▸ Task directions:
Exclude the pictures, then restate every entry below exactly.

▸ Dataset items:
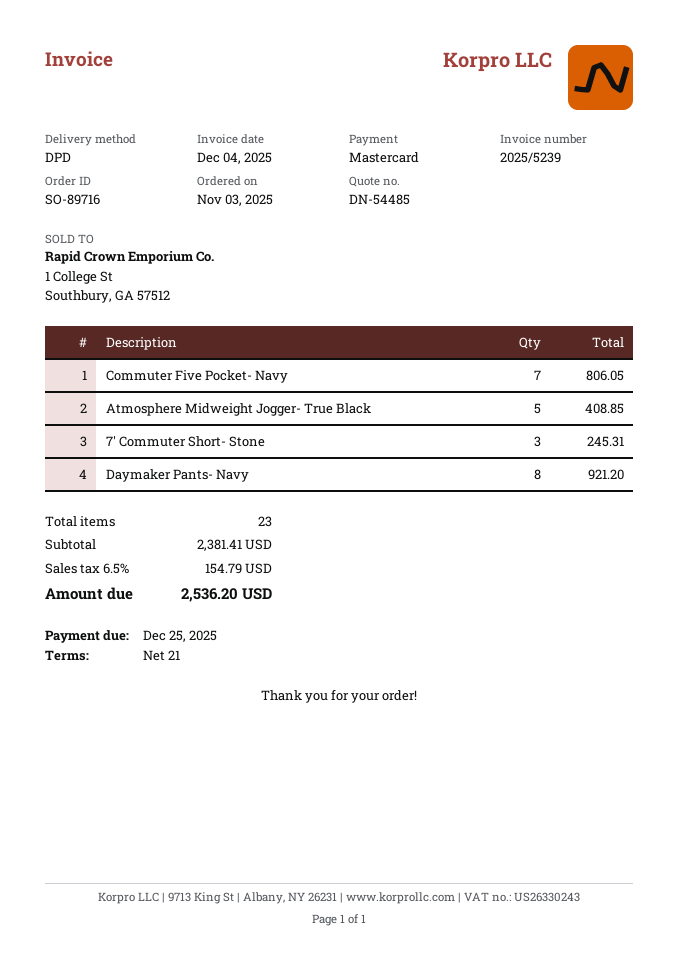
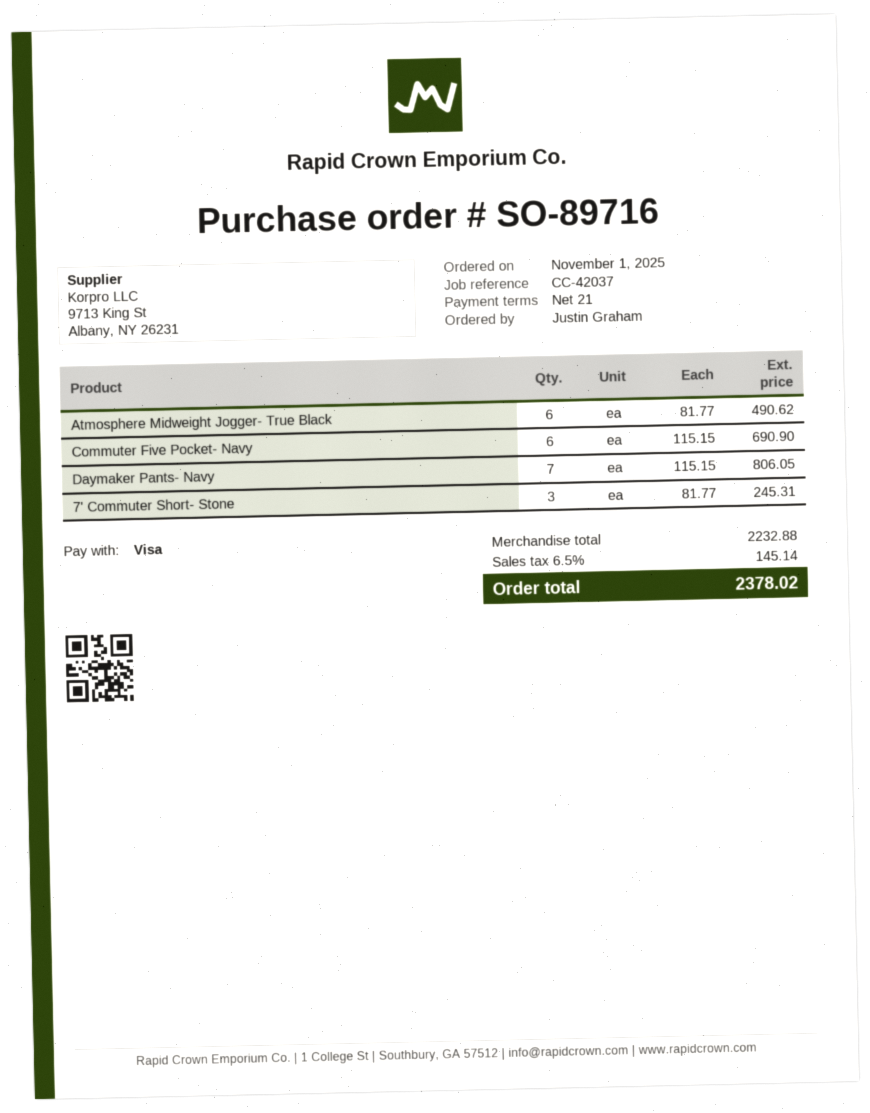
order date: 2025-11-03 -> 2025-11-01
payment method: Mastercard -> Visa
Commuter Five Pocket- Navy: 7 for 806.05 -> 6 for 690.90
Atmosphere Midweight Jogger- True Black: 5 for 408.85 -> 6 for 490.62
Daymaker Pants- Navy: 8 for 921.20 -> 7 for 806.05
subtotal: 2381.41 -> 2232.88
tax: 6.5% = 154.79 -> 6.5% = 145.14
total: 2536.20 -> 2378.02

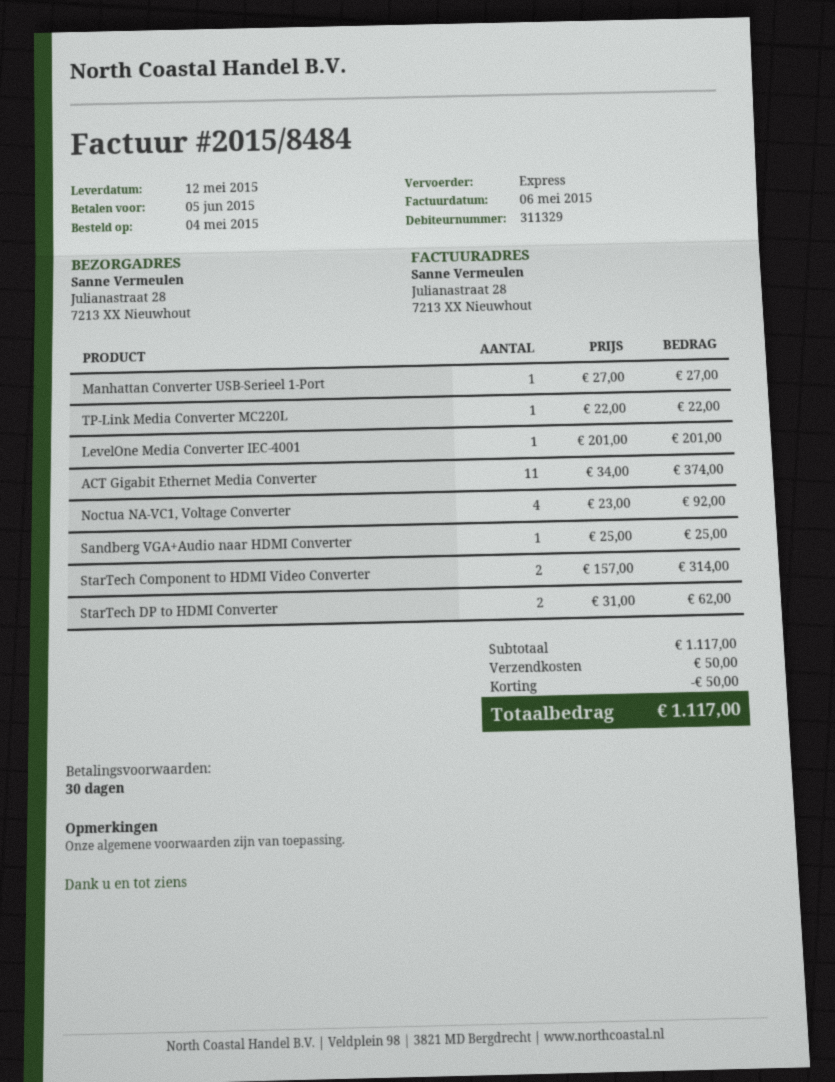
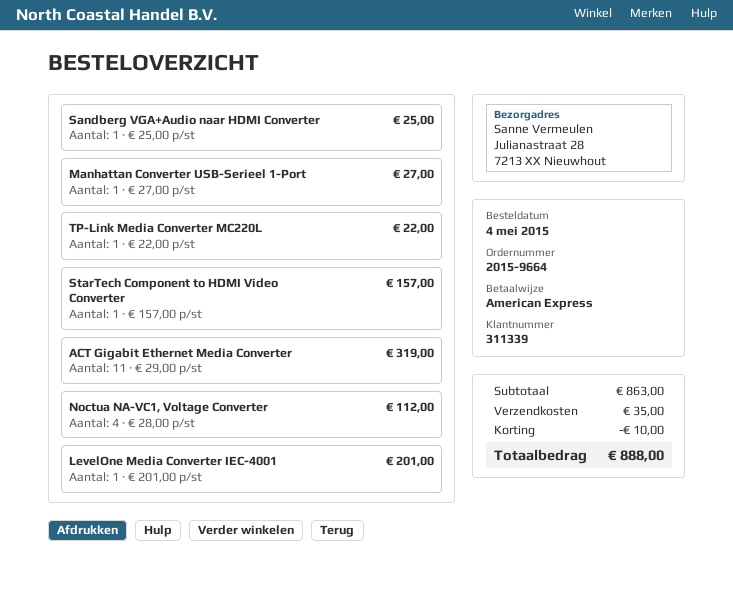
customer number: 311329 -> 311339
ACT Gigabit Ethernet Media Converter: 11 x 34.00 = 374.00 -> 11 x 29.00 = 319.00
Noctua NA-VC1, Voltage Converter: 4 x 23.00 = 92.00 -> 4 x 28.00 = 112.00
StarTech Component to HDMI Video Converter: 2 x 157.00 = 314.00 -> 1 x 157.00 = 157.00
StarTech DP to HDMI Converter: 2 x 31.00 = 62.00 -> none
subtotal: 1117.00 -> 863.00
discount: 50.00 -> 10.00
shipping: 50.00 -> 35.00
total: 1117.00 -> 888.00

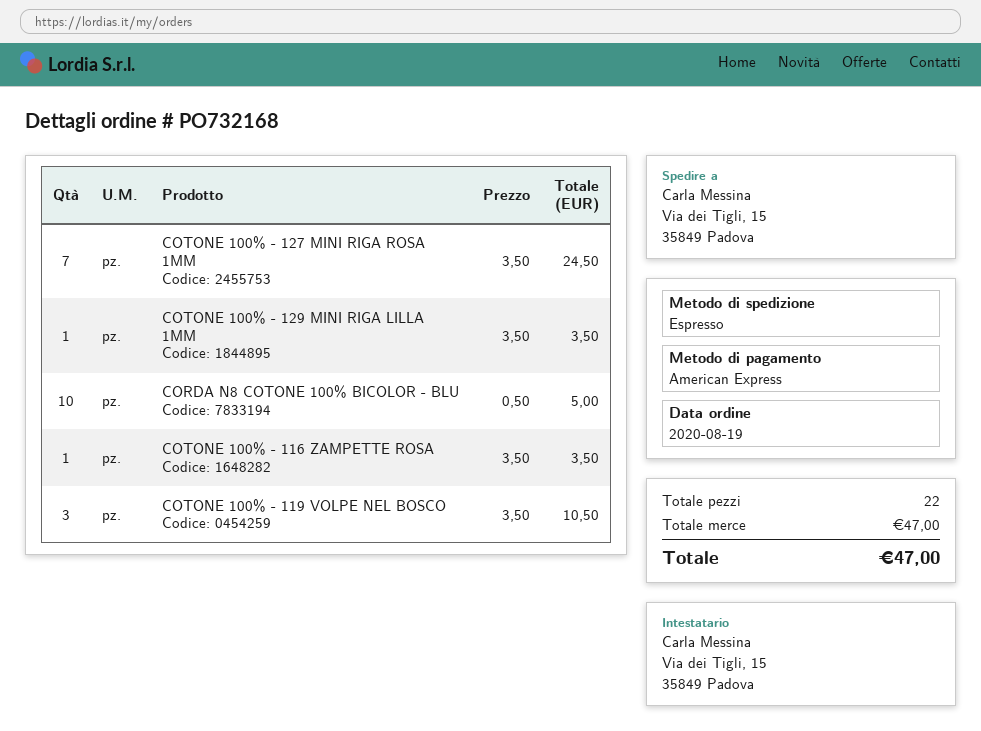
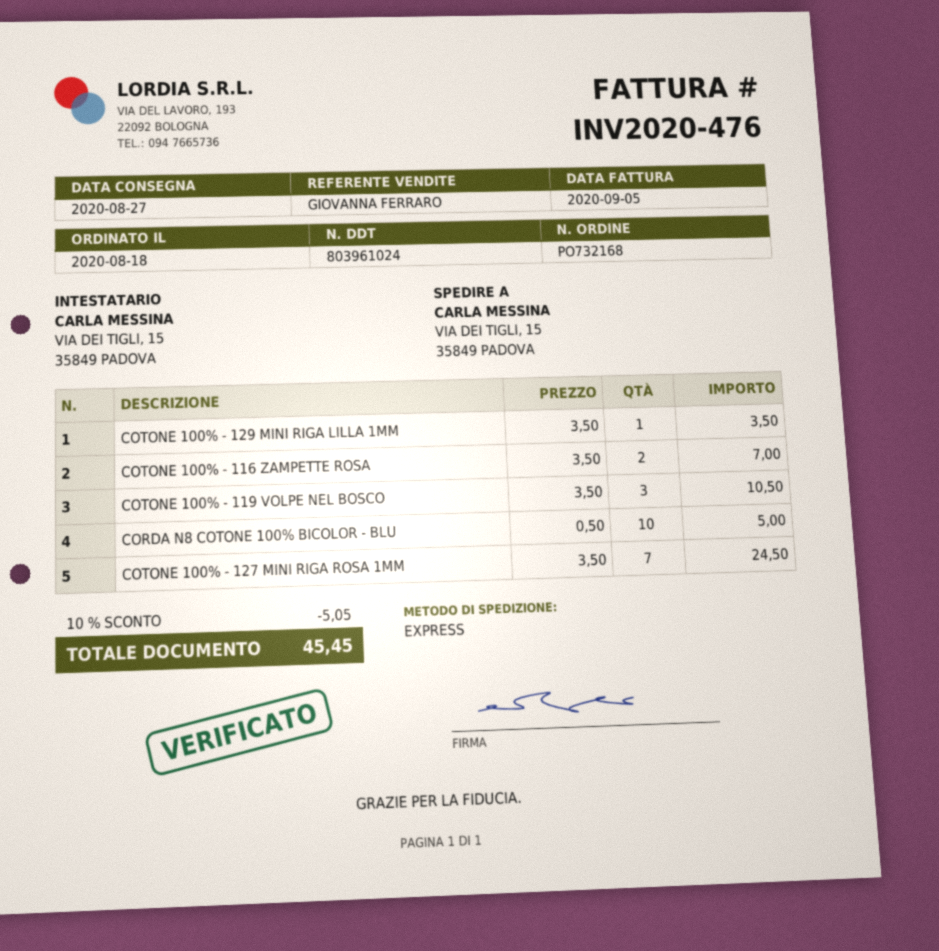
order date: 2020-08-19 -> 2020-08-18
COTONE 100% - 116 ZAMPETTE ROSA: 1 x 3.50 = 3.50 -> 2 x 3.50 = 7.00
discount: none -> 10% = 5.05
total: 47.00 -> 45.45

▸ Reply to the exercise:
order date: 2025-11-03 -> 2025-11-01
payment method: Mastercard -> Visa
Commuter Five Pocket- Navy: 7 for 806.05 -> 6 for 690.90
Atmosphere Midweight Jogger- True Black: 5 for 408.85 -> 6 for 490.62
Daymaker Pants- Navy: 8 for 921.20 -> 7 for 806.05
subtotal: 2381.41 -> 2232.88
tax: 6.5% = 154.79 -> 6.5% = 145.14
total: 2536.20 -> 2378.02

customer number: 311329 -> 311339
ACT Gigabit Ethernet Media Converter: 11 x 34.00 = 374.00 -> 11 x 29.00 = 319.00
Noctua NA-VC1, Voltage Converter: 4 x 23.00 = 92.00 -> 4 x 28.00 = 112.00
StarTech Component to HDMI Video Converter: 2 x 157.00 = 314.00 -> 1 x 157.00 = 157.00
StarTech DP to HDMI Converter: 2 x 31.00 = 62.00 -> none
subtotal: 1117.00 -> 863.00
discount: 50.00 -> 10.00
shipping: 50.00 -> 35.00
total: 1117.00 -> 888.00

order date: 2020-08-19 -> 2020-08-18
COTONE 100% - 116 ZAMPETTE ROSA: 1 x 3.50 = 3.50 -> 2 x 3.50 = 7.00
discount: none -> 10% = 5.05
total: 47.00 -> 45.45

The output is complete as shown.